(The data Opens)
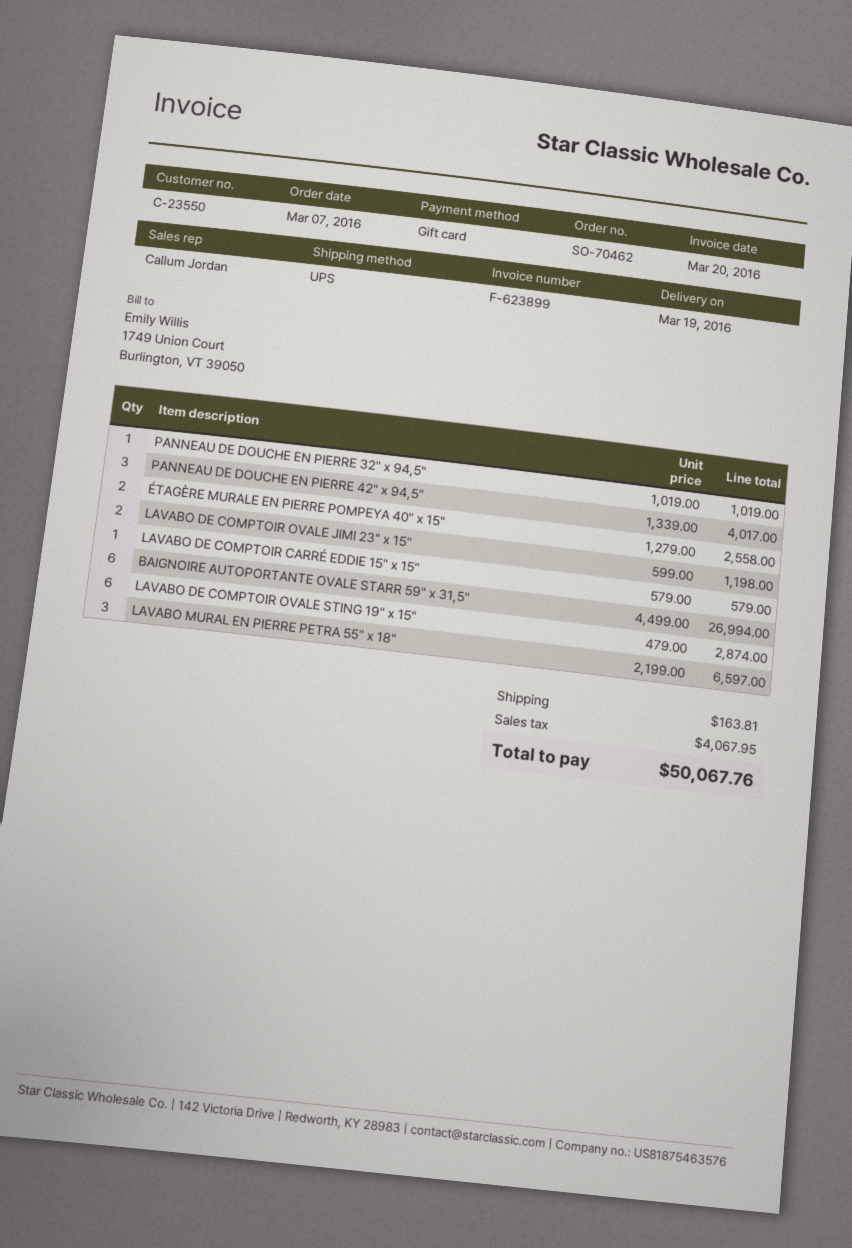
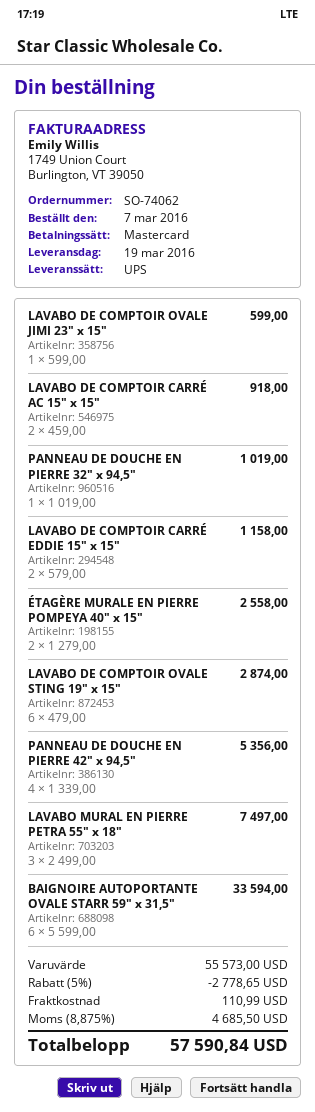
order number: SO-70462 -> SO-74062
payment method: gift card -> Mastercard
PANNEAU DE DOUCHE EN PIERRE 42" x 94,5": 3 x 1339.00 = 4017.00 -> 4 x 1339.00 = 5356.00
LAVABO DE COMPTOIR OVALE JIMI 23" x 15": 2 x 599.00 = 1198.00 -> 1 x 599.00 = 599.00
LAVABO DE COMPTOIR CARRÉ EDDIE 15" x 15": 1 x 579.00 = 579.00 -> 2 x 579.00 = 1158.00
BAIGNOIRE AUTOPORTANTE OVALE STARR 59" x 31,5": 6 x 4499.00 = 26994.00 -> 6 x 5599.00 = 33594.00
LAVABO MURAL EN PIERRE PETRA 55" x 18": 3 x 2199.00 = 6597.00 -> 3 x 2499.00 = 7497.00
LAVABO DE COMPTOIR CARRÉ AC 15" x 15": none -> 2 x 459.00 = 918.00
discount: none -> 5% = 2778.65
shipping: 163.81 -> 110.99
tax: 4067.95 -> 4685.50
total: 50067.76 -> 57590.84

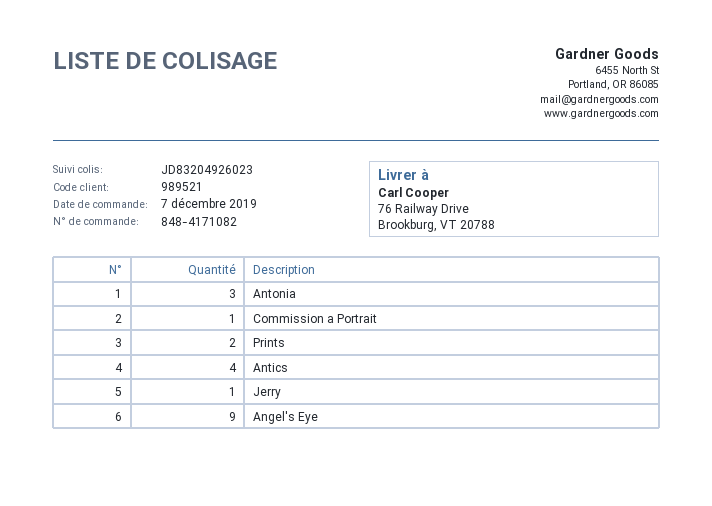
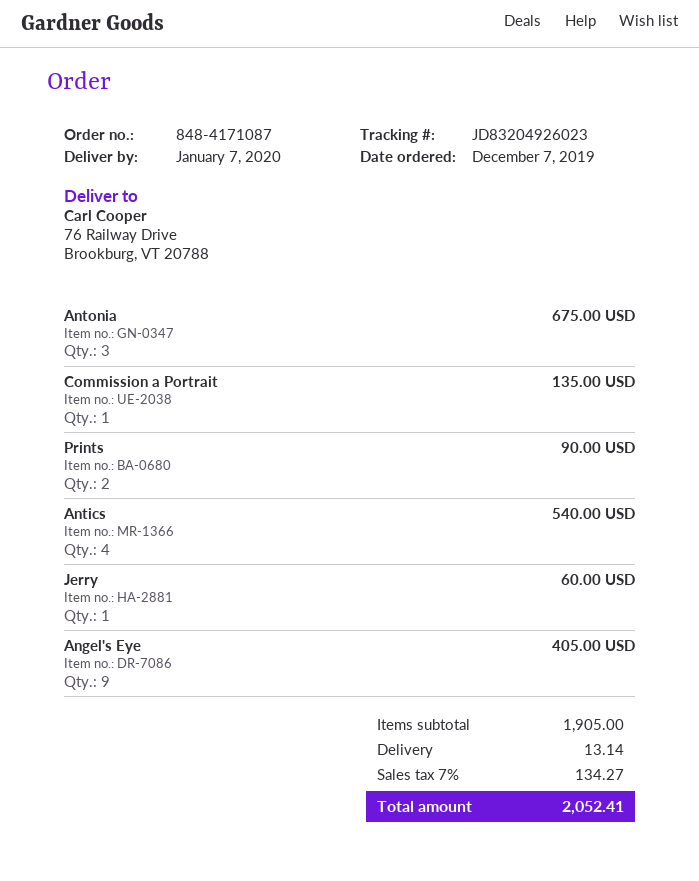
order number: 848-4171082 -> 848-4171087

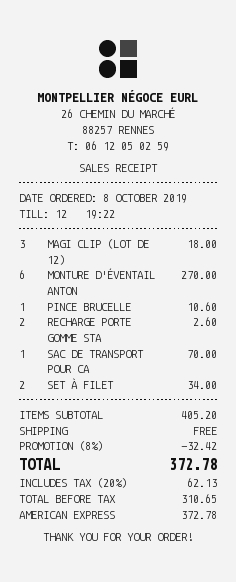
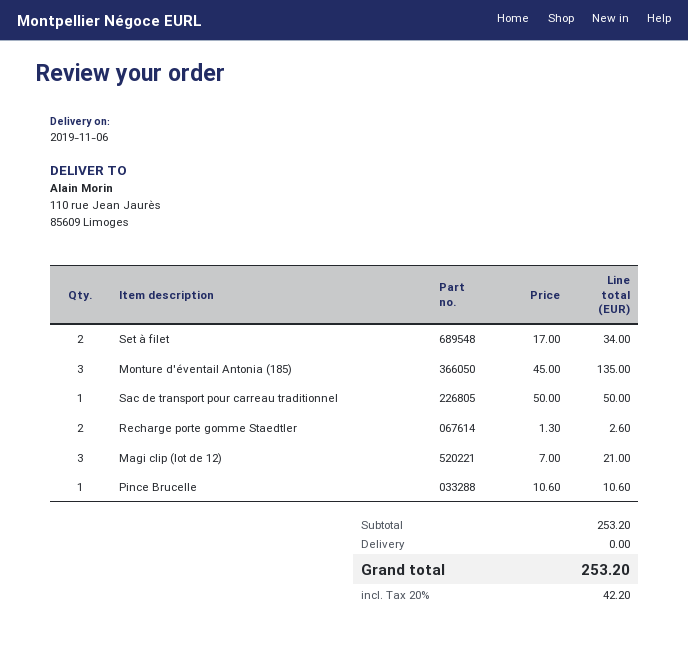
MAGI CLIP (LOT DE 12): 3 for 18.00 -> 3 for 21.00
MONTURE D'ÉVENTAIL ANTON: 6 for 270.00 -> 3 for 135.00
SAC DE TRANSPORT POUR CA: 1 for 70.00 -> 1 for 50.00
subtotal: 405.20 -> 253.20
discount: 8% = 32.42 -> none
tax: 20% = 62.13 -> 20% = 42.20
total: 372.78 -> 253.20

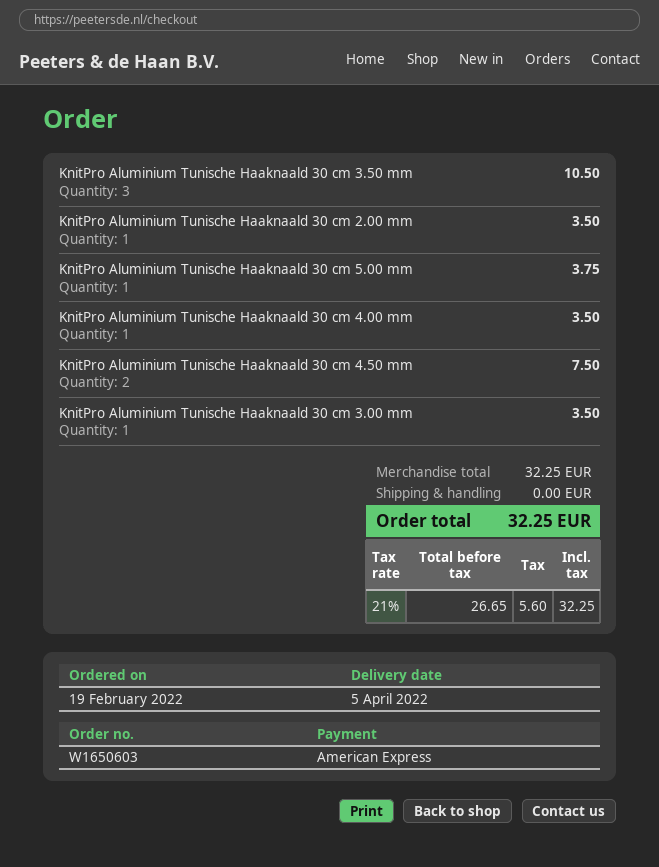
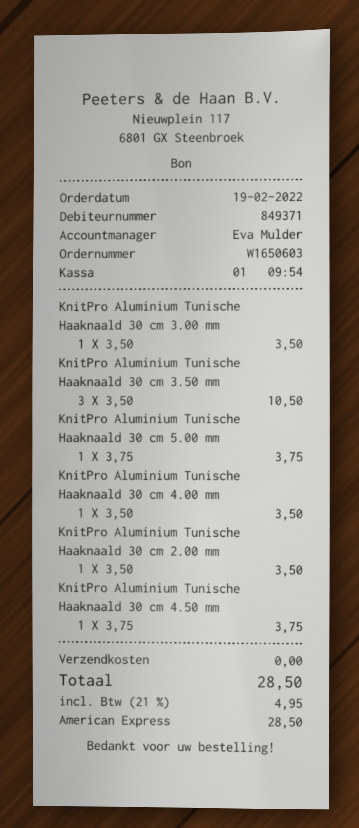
KnitPro Aluminium Tunische Haaknaald 30 cm 4.50 mm: 2 for 7.50 -> 1 for 3.75
tax: 21% = 5.60 -> 21% = 4.95
total: 32.25 -> 28.50

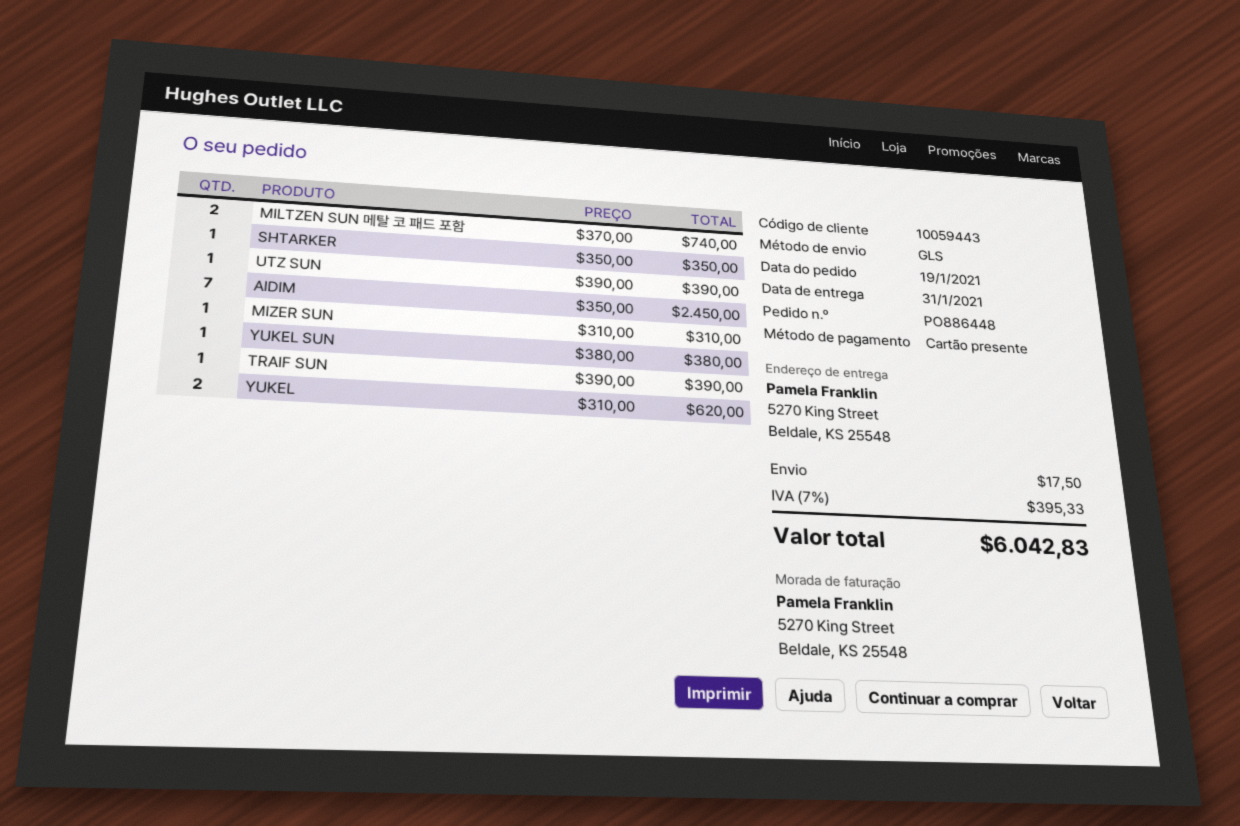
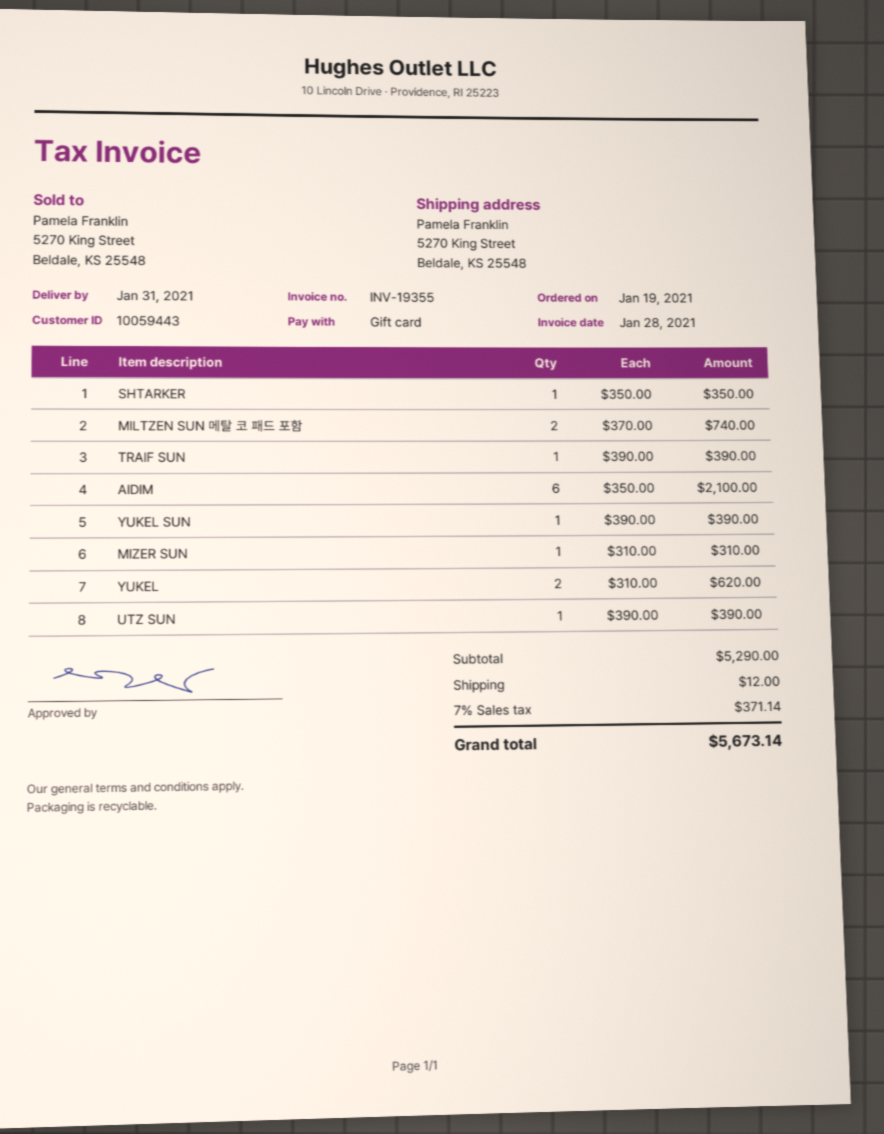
AIDIM: 7 x 350.00 = 2450.00 -> 6 x 350.00 = 2100.00
YUKEL SUN: 1 x 380.00 = 380.00 -> 1 x 390.00 = 390.00
shipping: 17.50 -> 12.00
tax: 7% = 395.33 -> 7% = 371.14
total: 6042.83 -> 5673.14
(The data Closes)
▶ [The task]:
The task calls for all records to be set down precisely, excluding any images.

▶ [Problem solution]:
order number: SO-70462 -> SO-74062
payment method: gift card -> Mastercard
PANNEAU DE DOUCHE EN PIERRE 42" x 94,5": 3 x 1339.00 = 4017.00 -> 4 x 1339.00 = 5356.00
LAVABO DE COMPTOIR OVALE JIMI 23" x 15": 2 x 599.00 = 1198.00 -> 1 x 599.00 = 599.00
LAVABO DE COMPTOIR CARRÉ EDDIE 15" x 15": 1 x 579.00 = 579.00 -> 2 x 579.00 = 1158.00
BAIGNOIRE AUTOPORTANTE OVALE STARR 59" x 31,5": 6 x 4499.00 = 26994.00 -> 6 x 5599.00 = 33594.00
LAVABO MURAL EN PIERRE PETRA 55" x 18": 3 x 2199.00 = 6597.00 -> 3 x 2499.00 = 7497.00
LAVABO DE COMPTOIR CARRÉ AC 15" x 15": none -> 2 x 459.00 = 918.00
discount: none -> 5% = 2778.65
shipping: 163.81 -> 110.99
tax: 4067.95 -> 4685.50
total: 50067.76 -> 57590.84

order number: 848-4171082 -> 848-4171087

MAGI CLIP (LOT DE 12): 3 for 18.00 -> 3 for 21.00
MONTURE D'ÉVENTAIL ANTON: 6 for 270.00 -> 3 for 135.00
SAC DE TRANSPORT POUR CA: 1 for 70.00 -> 1 for 50.00
subtotal: 405.20 -> 253.20
discount: 8% = 32.42 -> none
tax: 20% = 62.13 -> 20% = 42.20
total: 372.78 -> 253.20

KnitPro Aluminium Tunische Haaknaald 30 cm 4.50 mm: 2 for 7.50 -> 1 for 3.75
tax: 21% = 5.60 -> 21% = 4.95
total: 32.25 -> 28.50

AIDIM: 7 x 350.00 = 2450.00 -> 6 x 350.00 = 2100.00
YUKEL SUN: 1 x 380.00 = 380.00 -> 1 x 390.00 = 390.00
shipping: 17.50 -> 12.00
tax: 7% = 395.33 -> 7% = 371.14
total: 6042.83 -> 5673.14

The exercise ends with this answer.